Monday, November 26th 2007
G92-Based 8800GTS 512 Could Possibly Arrive December 11th
It would seem as though NVIDIA is celebrating the day that I get my full drivers license, sans passenger restrictions, by releasing the revamped NVIDIA GeForce 8800GTS 512, based on the impressive G92 micro-architecture. The new 8800GTS 512 will only come in one flavor, which, as the name suggests, will sport 512MB of 256-bit VRAM. This is opposed to the previous versions, which ship with either 320MB or 640MB of 320-bit VRAM. The new 8800GTS 512 will come with 128 Stream processors, a welcome improvement from the previous 96 Stream processors. The new 8800GTS also has another welcome surprise: an engine clock of 650MHz, higher than any 8800 series GPU before it. Current rumor has it that the 8800GTS 512's 512MB of VRAM will be clocked at roughly 1.96GHz. The 8800GTS 512 should be available on December 11th for between $299 and $349 USD.
Source:
Reg Hardware
30 Comments on G92-Based 8800GTS 512 Could Possibly Arrive December 11th
this card will put my G80 card to shame.
I thought the shader boost put this card at 8800 Ultra levels?
Saying that you should buy an 8800GTS because of higher clock speeds than an 8800Ultra is like saying you should buy a 3.6GHz P4 because it's faster than the 2.8GHz A64 FX-59 :p.

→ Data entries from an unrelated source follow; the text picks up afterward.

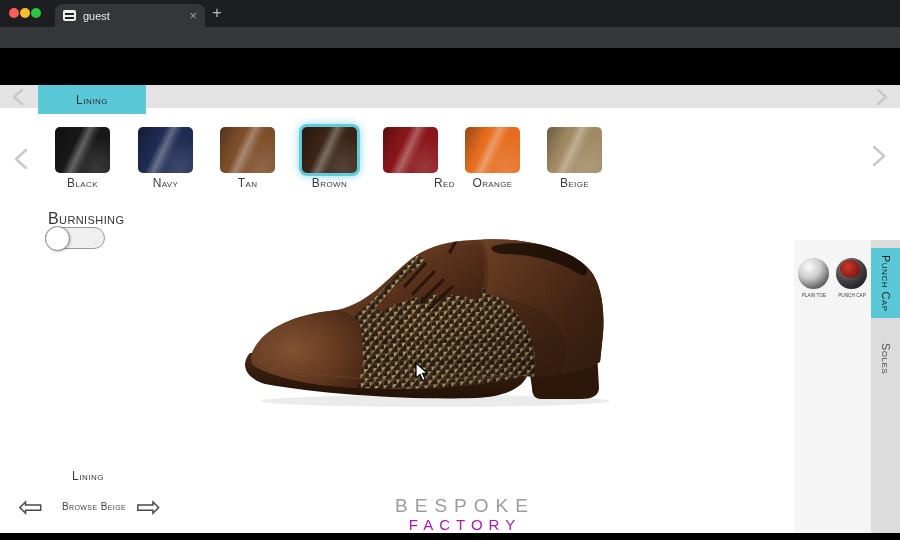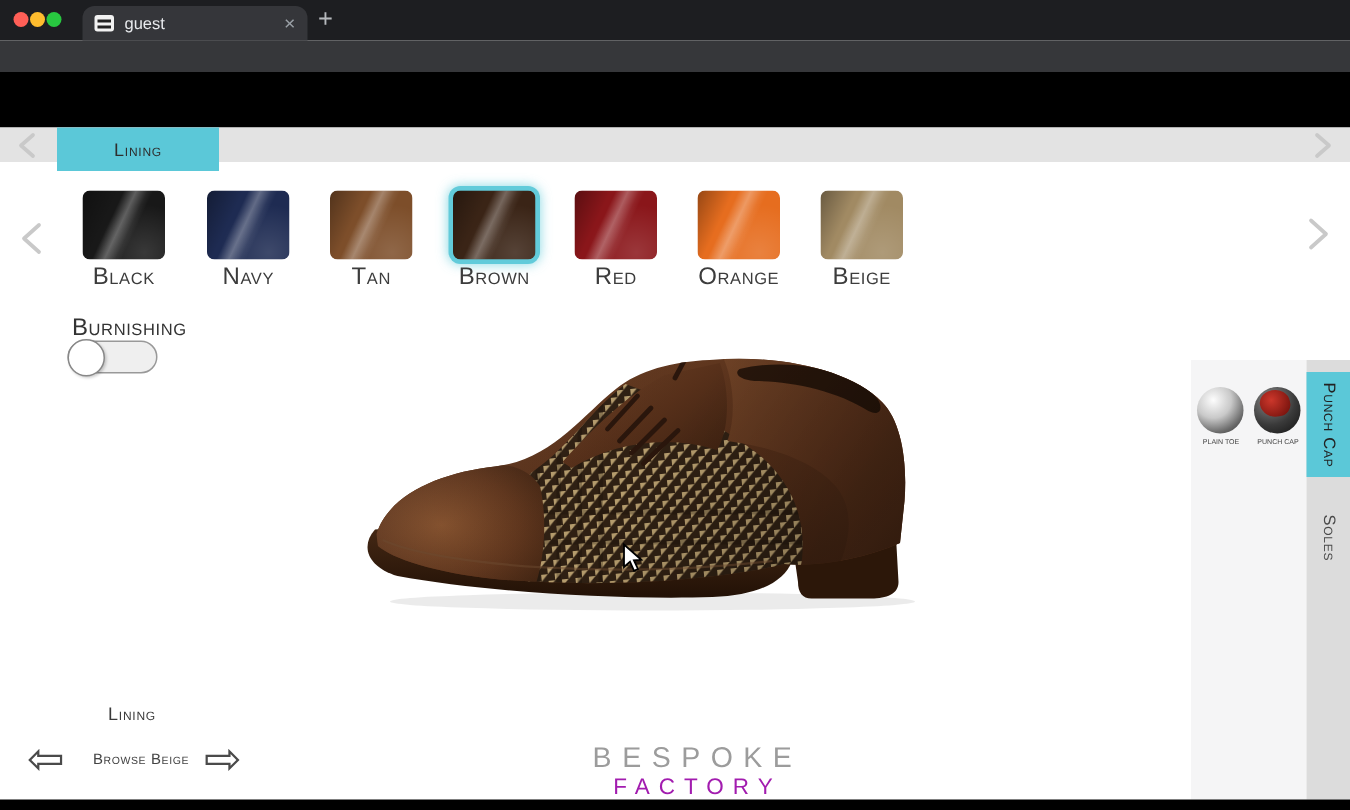--- a/index.html
+++ b/index.html
@@ -52,21 +52,21 @@
   .parttab { top:85px; left:38px; width:108px; height:29px; background:var(--accent,#5bc8d8); display:flex; align-items:center; justify-content:center; font-size:12px; color:#2e2e2e; letter-spacing:.5px; }
   .chev { stroke:#c9c9c9; stroke-width:2.5; fill:none; stroke-linecap:round; stroke-linejoin:round; }
 
   
   .swatch { top:127px; width:55px; height:46px; border-radius:5px; background-color:var(--c,#333);
     background-image:
       linear-gradient(115deg, rgba(0,0,0,.35) 0%, rgba(0,0,0,0) 32%),
       linear-gradient(115deg, rgba(255,255,255,0) 36%, rgba(255,255,255,.30) 47%, rgba(255,255,255,.06) 57%, rgba(255,255,255,0) 62%),
       radial-gradient(ellipse at 75% 90%, rgba(255,255,255,.14), rgba(0,0,0,0) 55%); }
   .swatch.selected { box-shadow:0 0 0 3px #62cbda, 0 0 8px 3px rgba(98,203,218,.75); }
-  .swlabel { top:176px; width:55px; text-align:center; font-size:16px; color:#3c3c3c; letter-spacing:.4px; }
+  .swlabel { top:176px; width:55px; text-align:center; font-size:12px; color:#3c3c3c; letter-spacing:.4px; }
 
   
   .burn-label { top:210px; left:48px; font-size:16px; color:#333; letter-spacing:.4px; }
   .toggle { top:227px; left:45px; width:60px; height:22px; border:1.5px solid #999; border-radius:12px; background:#efefef; }
   .knob { position:absolute; left:-1px; top:-2.5px; width:25px; height:25px; border-radius:50%; background:#fff; border:1.5px solid #888; box-shadow:1px 1px 2px rgba(0,0,0,.2); }
 
   
   .sidepanel { top:240px; left:794px; width:77px; height:293px; background:#f5f5f6; }
   .sidestrip { top:240px; left:871px; width:29px; height:293px; background:#dcdcdc; }
   .vtab { position:absolute; left:0; width:29px; display:flex; align-items:center; justify-content:center; writing-mode:vertical-rl; font-size:11px; color:#4a4a4a; letter-spacing:.5px; }
@@ -209,21 +209,21 @@
   <div class="abs swatch" style="left: 138px; --c: #1e2b52;"></div>
   <div class="abs swatch" style="left: 220px; --c: #7d4e2a;"></div>
   <div class="abs swatch selected" style="left: 302px; --c: #3a2416;"></div>
   <div class="abs swatch" style="left: 383px; --c: #8a161a;"></div>
   <div class="abs swatch" style="left: 465px; --c: #e66d1f;"></div>
   <div class="abs swatch" style="left: 547px; --c: #a18a63;"></div>
   <div class="abs swlabel sc" style="left:55px;">Black</div>
   <div class="abs swlabel sc" style="left:138px;">Navy</div>
   <div class="abs swlabel sc" style="left:220px;">Tan</div>
   <div class="abs swlabel sc" style="left:302px;">Brown</div>
-  <div class="abs swlabel sc" style="left:383px;">Red</div>
+  <div class="abs swlabel sc" style="left:400px;text-align:right;">Red</div>
   <div class="abs swlabel sc" style="left:465px;">Orange</div>
   <div class="abs swlabel sc" style="left:547px;">Beige</div>
   <svg class="abs" style="top:145px; left:870px;" width="18" height="22">
     <polyline class="chev" points="4,2 14,11 4,20"></polyline>
   </svg>
 
   <div class="abs burn-label sc">Burnishing</div>
   <div class="abs toggle">
     <div class="knob"></div>
   </div>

If ATi now still fading away, from 11th of December will be totally annihilated!! :laugh:
And that won't be so good...No ATi-nVidia graphic card's fight? No party...I mean prices..
I doubt they will release a 1gb model this year (if ever!), it would kill the GTX/Ultra sales.
Now of course it may be that the GTS overclocks much better than that or you may not fancy the thought of a small BIOS mod, if thats the case then the extra cash may be money well spent but these things are going to be scarcer than rockin horse shit and the prices therefore are likely to be even more hiked than the 8800GT, I am gettting a GT and if performance is that much better in reality on the GTS I will fleabay the GT in about 4-6 months once prices have settled and upgrade.
There's the posibility they were expecting 40% of chips cualificate as GTS and other 60% as GT, for example. But they got 60/40 instead. Of course they couldn't take out GTS yet, because if GT is killing GTX and Ultra sales imagine the GTS. They couldn't make them faster neither because of the same problem. And deactivating SPs on too many chips doesn't make sense neither. On the other hand they had to compete with HD3000 series, so their only solution was to release the GT in short supply, hold those chips somehow, acumulating GTS ones and maybe even reservating some for a posible new one with higher clocks, just as with GTX/Ultra. When they finally launch them, they have done all that was posible to sell remainig GTX, Ultra and old GTS. They can't hold G92 forever, anyway.
That's what I think, and as I said it's only speculation (indeed only one between others), so don't kill me yet, OK? :p
I'm starting to like nVidia, their greed and marketing tactics means there are more and more realistically priced videocards coming through from those people who 'must have the best'.
What a better excuse for what I said than that? They get their card first to market. They have a proof of what they can do against DAAMIT. They claim that they have plenty of chips already made, but because of a shortage in that power component they can't release them already. Doing this they don't sacrifice their public image as they would by saying they didn't make enough chips (that could mean poor yields or bad planification, for example), but at the same time they have an excuse to not release too many GTs. That way they contribute to the "halo" effect, so the only thing that the average joe knows is that Nvidia is faster again. When they go to stores and they can't get the 8800GT their question to the seller is: "And there's any other 8800 similar to this one?". Guess what is the response of the seller in the big brand stores?
I never believed that "excuse" when I read it, antway. They can only qualificate one component from one vendor? All others are not good enough? Well, I don't think so, this card is not power hungry. Are not cheap enough? Well, GT are selling well above their price tag, because of the shortage. A production cost a little bit higher wouldn't hurt as much...
No, I think that either they have production issues on the chip (most likely?), or they are holding them back.
:toast:
It would rock a card with such shading power though. It would be near 1,5 TFlops. :eek: Nope, it won't. Different SP, TMU and ROP quantity. It's a different architecture. Better said it's a different arrangement of the same architecture, but still different. It would work if the difference was only in clock speeds.